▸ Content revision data
- Opening Delimiter -
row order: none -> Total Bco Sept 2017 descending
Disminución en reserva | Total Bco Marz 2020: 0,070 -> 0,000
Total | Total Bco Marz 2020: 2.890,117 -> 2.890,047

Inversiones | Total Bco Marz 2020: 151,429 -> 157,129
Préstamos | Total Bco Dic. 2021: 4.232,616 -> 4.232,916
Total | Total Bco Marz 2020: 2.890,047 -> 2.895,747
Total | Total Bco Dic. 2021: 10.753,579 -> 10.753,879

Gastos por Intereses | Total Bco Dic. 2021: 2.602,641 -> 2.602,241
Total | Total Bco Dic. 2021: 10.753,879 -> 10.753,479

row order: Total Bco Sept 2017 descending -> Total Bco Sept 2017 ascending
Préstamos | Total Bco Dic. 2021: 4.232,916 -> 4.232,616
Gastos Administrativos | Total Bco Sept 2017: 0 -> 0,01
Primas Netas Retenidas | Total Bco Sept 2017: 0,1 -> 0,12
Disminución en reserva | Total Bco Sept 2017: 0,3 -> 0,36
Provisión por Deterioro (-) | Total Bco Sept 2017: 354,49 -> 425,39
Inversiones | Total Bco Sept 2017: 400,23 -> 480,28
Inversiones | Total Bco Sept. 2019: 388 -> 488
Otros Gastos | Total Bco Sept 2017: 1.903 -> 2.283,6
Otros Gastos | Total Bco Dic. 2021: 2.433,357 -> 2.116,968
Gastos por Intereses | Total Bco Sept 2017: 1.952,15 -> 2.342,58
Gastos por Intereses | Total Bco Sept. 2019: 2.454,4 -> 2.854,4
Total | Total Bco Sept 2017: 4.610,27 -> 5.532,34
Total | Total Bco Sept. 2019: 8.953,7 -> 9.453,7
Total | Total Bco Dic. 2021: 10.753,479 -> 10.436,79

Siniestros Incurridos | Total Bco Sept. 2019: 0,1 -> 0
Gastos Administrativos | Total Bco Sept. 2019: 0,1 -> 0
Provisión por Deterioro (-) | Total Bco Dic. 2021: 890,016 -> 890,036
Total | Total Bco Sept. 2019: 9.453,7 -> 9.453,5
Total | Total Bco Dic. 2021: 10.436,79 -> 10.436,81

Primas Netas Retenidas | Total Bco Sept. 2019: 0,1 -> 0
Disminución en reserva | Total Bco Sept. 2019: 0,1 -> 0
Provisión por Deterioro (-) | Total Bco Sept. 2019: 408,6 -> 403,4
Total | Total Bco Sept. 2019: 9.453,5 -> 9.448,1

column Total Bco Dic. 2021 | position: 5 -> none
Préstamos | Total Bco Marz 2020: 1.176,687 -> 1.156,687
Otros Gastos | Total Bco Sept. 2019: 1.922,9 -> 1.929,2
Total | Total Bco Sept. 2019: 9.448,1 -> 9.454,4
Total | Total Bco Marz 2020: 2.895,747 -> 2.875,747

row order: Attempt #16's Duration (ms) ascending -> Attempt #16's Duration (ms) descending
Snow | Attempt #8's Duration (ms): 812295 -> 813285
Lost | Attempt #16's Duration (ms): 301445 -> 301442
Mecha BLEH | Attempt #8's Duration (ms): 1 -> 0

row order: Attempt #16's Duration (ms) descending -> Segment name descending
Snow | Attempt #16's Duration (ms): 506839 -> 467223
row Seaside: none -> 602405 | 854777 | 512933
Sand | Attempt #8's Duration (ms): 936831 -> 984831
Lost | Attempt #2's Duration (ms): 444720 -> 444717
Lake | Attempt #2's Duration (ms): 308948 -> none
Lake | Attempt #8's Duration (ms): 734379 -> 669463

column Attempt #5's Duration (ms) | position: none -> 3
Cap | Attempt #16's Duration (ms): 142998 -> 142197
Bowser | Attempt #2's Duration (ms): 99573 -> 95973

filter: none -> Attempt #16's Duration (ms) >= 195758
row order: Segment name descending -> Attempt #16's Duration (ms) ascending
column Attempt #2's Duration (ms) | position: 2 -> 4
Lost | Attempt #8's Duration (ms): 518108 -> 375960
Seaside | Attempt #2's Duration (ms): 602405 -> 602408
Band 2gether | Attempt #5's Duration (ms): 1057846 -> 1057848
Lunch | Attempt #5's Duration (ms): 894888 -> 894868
- Closing Delimiter -
▸ DIRECTIONS
Transcribe the lines above between the line holding "Primas Netas Retenidas | Total Bco Sept 2017: 0,1" and the line holding "Siniestros Incurridos |", inclusive, exactly as they stand and with nothing added.

▸ TASK RESULT
Primas Netas Retenidas | Total Bco Sept 2017: 0,1 -> 0,12
Disminución en reserva | Total Bco Sept 2017: 0,3 -> 0,36
Provisión por Deterioro (-) | Total Bco Sept 2017: 354,49 -> 425,39
Inversiones | Total Bco Sept 2017: 400,23 -> 480,28
Inversiones | Total Bco Sept. 2019: 388 -> 488
Otros Gastos | Total Bco Sept 2017: 1.903 -> 2.283,6
Otros Gastos | Total Bco Dic. 2021: 2.433,357 -> 2.116,968
Gastos por Intereses | Total Bco Sept 2017: 1.952,15 -> 2.342,58
Gastos por Intereses | Total Bco Sept. 2019: 2.454,4 -> 2.854,4
Total | Total Bco Sept 2017: 4.610,27 -> 5.532,34
Total | Total Bco Sept. 2019: 8.953,7 -> 9.453,7
Total | Total Bco Dic. 2021: 10.753,479 -> 10.436,79

Siniestros Incurridos | Total Bco Sept. 2019: 0,1 -> 0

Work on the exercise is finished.